Invisible Ink

Invisible Ink invites viewers to witness the internal silence of living in a body under attack by its own immune system, and how typography can assist in making this legible. Through the creation of an original typeface informed by lived experience, Lamba translates the fluctuating states of chronic illness, including fatigue, flare, fragmentation, and remission.

Traditional typography prioritizes clarity, legibility, and permanence. Invisible Ink rejects these conventions. Instead, it treats the alphabet as a system that mirrors the instability of the body. The work translates non-verbal, embodied experience into a visual language. It invites viewers to look closely.

Through this installation, Invisible Ink positions typography not only as a carrier of words, but as a witness to pain, a metaphor for fragmentation, and a tool for making the invisible visible.

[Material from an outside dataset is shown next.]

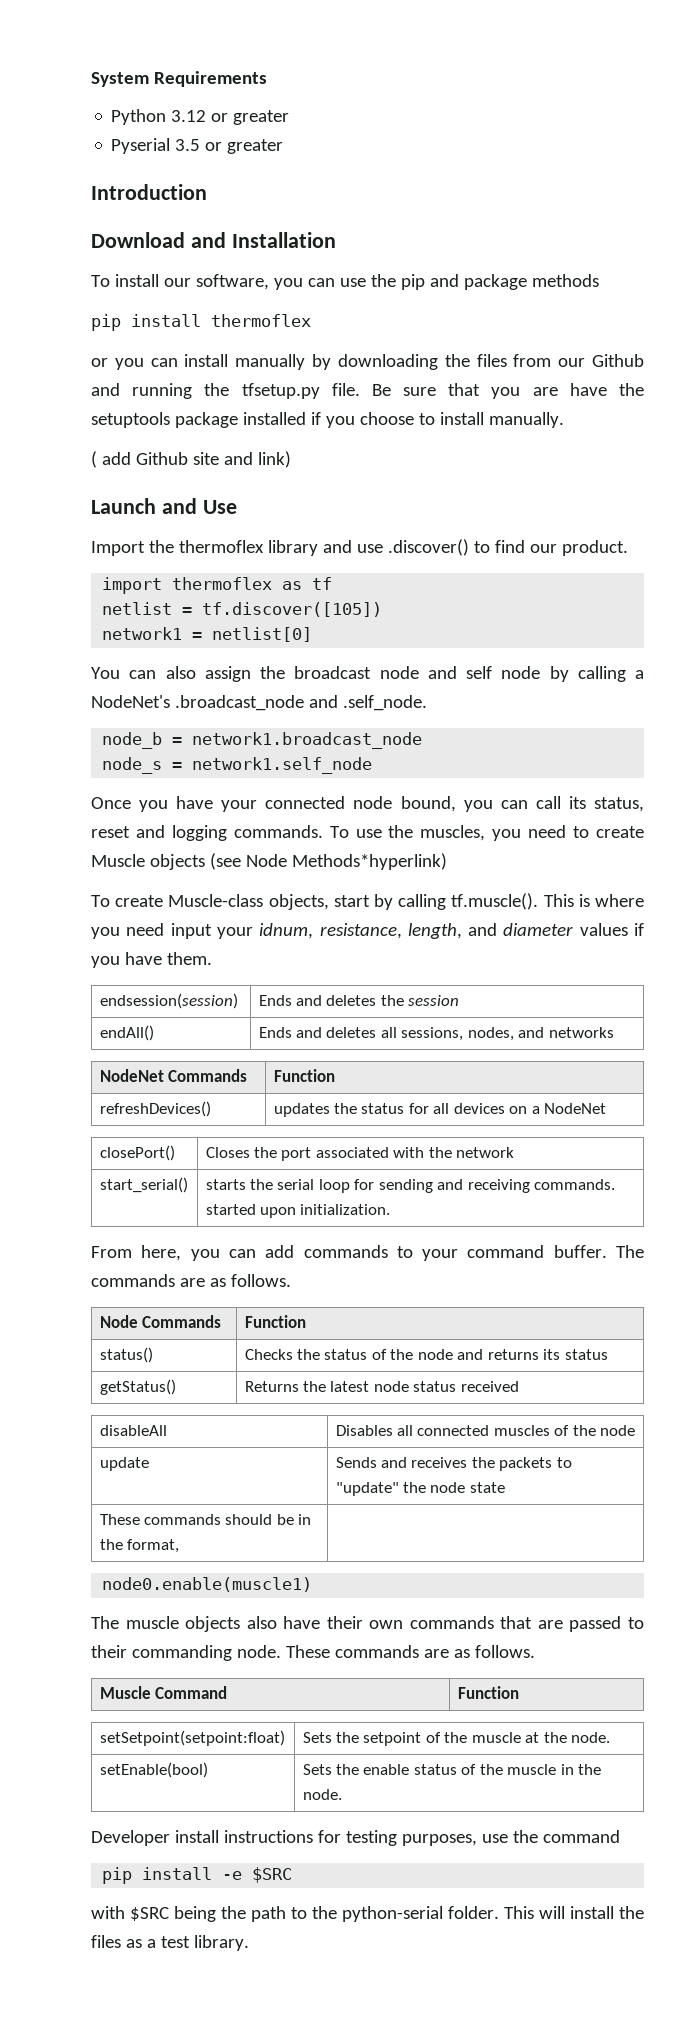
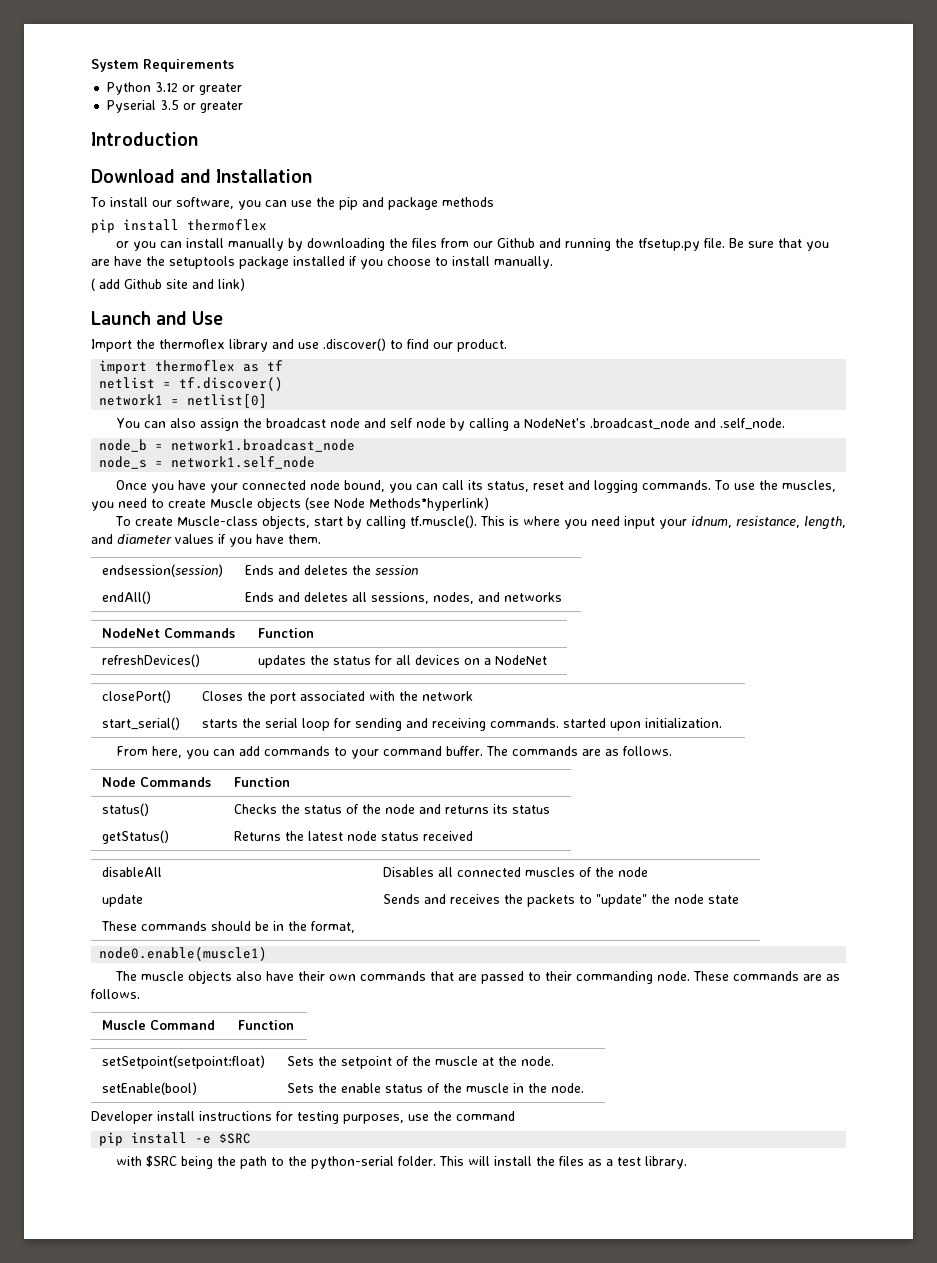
- netlist = tf.discover([105])
+ netlist = tf.discover()

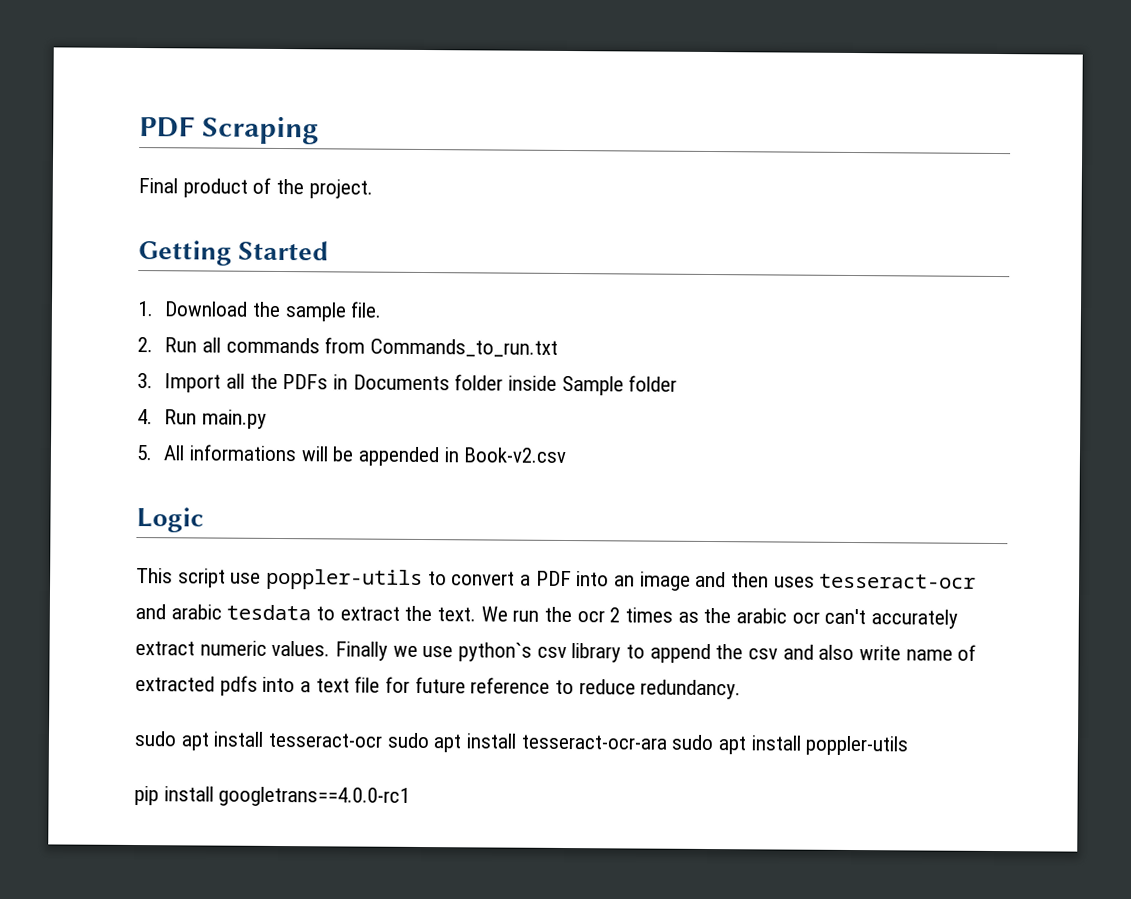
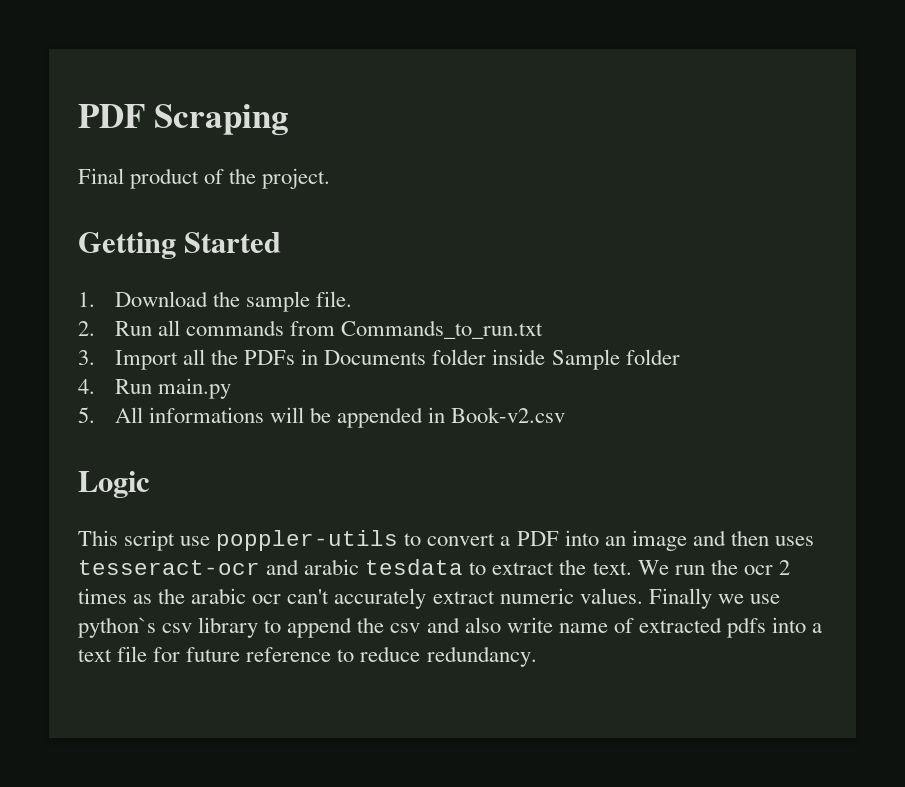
- sudo apt install tesseract-ocr sudo apt install tesseract-ocr-ara sudo apt install poppler-utils
- pip install googletrans==4.0.0-rc1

The goal is not to explain the illness in clinical terms, but to represent its internal reality in a visual, sensory, and conceptual way. By embedding instability within the body of the letters, the project responds to the limitations of both medical jargon and oversimplified symbolism. This work is situated at the intersection of design and the human body, exploring how form can carry feeling and visual communication can bridge the gap between personal and collective understanding of these experiences.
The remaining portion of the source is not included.